In scenes likely repeated throughout the cities affected by the power failure, thousands of New Yorkers streamed out of buildings and into the streets as blackout-affected streetlights snarled traffic. Thousands more were believed stuck in the powerless subway system or in elevators as rescue workers tried to reach them. "Right now the power outage is affecting all of our operations," a spokesman for the New York Port Authority told Reuters news service. "We have no buses, no trains, no subways running." However, there was no looting reported as of late afternoon, and few signs of panic according to local news sources; most people seemed to be calm, if bewildered by the sudden loss of power. New York Governor George Pataki said that as many as half of New York State's 19 million residents could be without lights, air conditioning or electricity.

The Federal Aviation Administration grounded planes at all three New York area airports and in Cleveland because the blackout affected security screening facilities, although most air traffic control operations were kept online by backup generators or alternate power sources as flights were rerouted away from the affected area.

Several U.S. nuclear power plants went offline, according to the North American Electric Reliability Council, an industry group responsible for the security of the nation's electric grid. The plants were not physically affected by the blackout: with the grid down, the power they were producing had nowhere to goelectricity is difficult to storeso operators took the plants offline.

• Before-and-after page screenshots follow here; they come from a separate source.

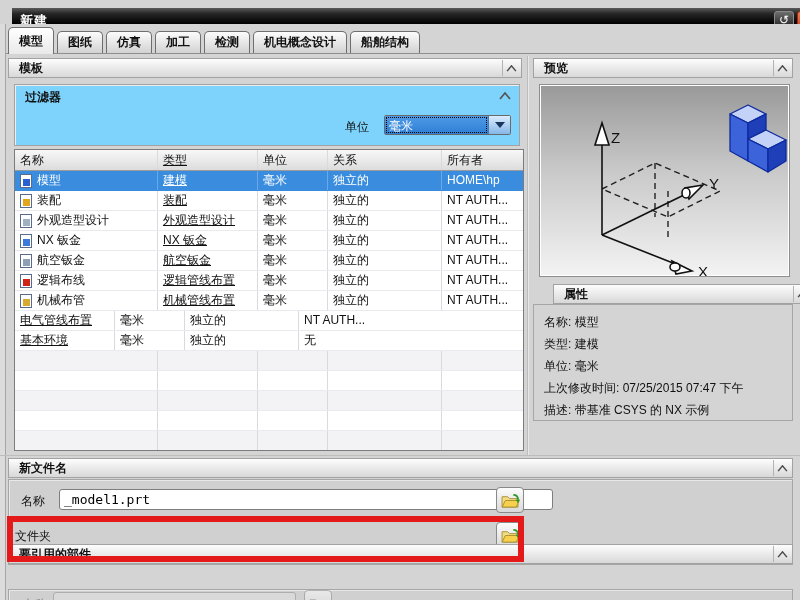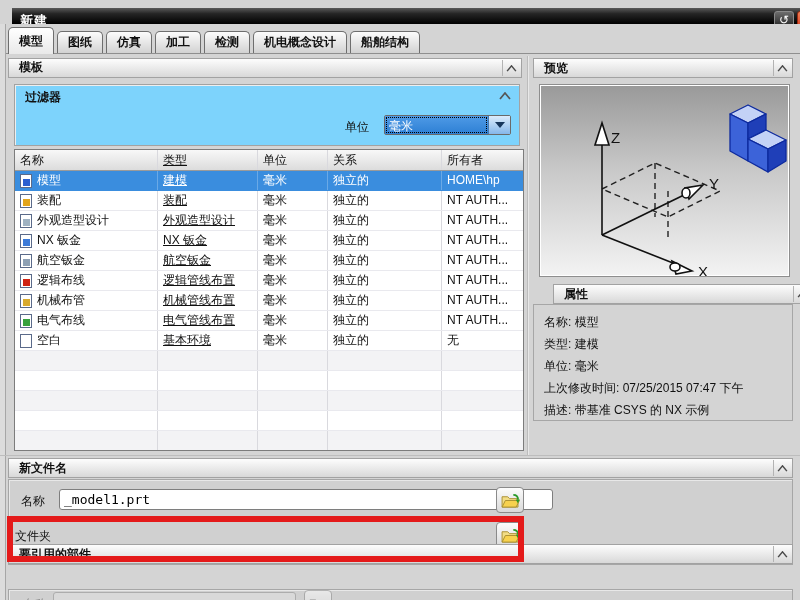--- a/index.html
+++ b/index.html
@@ -106,21 +106,21 @@
   <div class="tab">图纸</div>
   <div class="tab">仿真</div>
   <div class="tab">加工</div>
   <div class="tab">检测</div>
   <div class="tab">机电概念设计</div>
   <div class="tab">船舶结构</div>
 </div>
 
 <div class="left-edge"></div>
 
-<div class="sechdr" style="left:8px;top:58px;width:514px;font-family:Liberation Mono, monospace;">
+<div class="sechdr" style="left:8px;top:58px;width:514px;">
   <span>模板</span>
   <span class="chev">
       <svg viewBox="0 0 12 8">
         <polyline points="1,7 6,1 11,7"></polyline>
       </svg>
     </span>
 </div>
 
 <div class="filterbox">
   <span class="filter-title">过滤器</span>
@@ -207,34 +207,26 @@
     <div class="tc c0">
         <span class="ricon i-mech"></span>
         <span>机械布管</span>
       </div>
     <div class="tc c1">机械管线布置</div>
     <div class="tc c2">毫米</div>
     <div class="tc c3">独立的</div>
     <div class="tc c4">NT AUTH...</div>
   </div>
   <div class="trow">
-    <div class="tc c0">
-        <span class="ricon i-elec"></span>
-        <span>电气布线</span>
-      </div>
     <div class="tc c1">电气管线布置</div>
     <div class="tc c2">毫米</div>
     <div class="tc c3">独立的</div>
     <div class="tc c4">NT AUTH...</div>
   </div>
   <div class="trow">
-    <div class="tc c0">
-        <span class="ricon i-blank"></span>
-        <span>空白</span>
-      </div>
     <div class="tc c1">基本环境</div>
     <div class="tc c2">毫米</div>
     <div class="tc c3">独立的</div>
     <div class="tc c4">无</div>
   </div>
 
   <div class="trow stripe">
       <div class="tc c0"></div>
       <div class="tc c1"></div>
       <div class="tc c2"></div>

By 6 p.m. the power was being restored in parts of the affected area. A spokesman for the Federal Energy Regulatory Commission said the agency had been told by the North American Electric Reliability Council that the power outage has been "contained."

The New York Stock Exchange announced plans to open on schedule Friday, using emergency power, if necessary.

New York Mayor Michael Bloomberg said at a news conference that power was being restored to the northern and western areas of the region affected by the blackout, although he also said that it would be "hours not minutes" before full power would return to the area.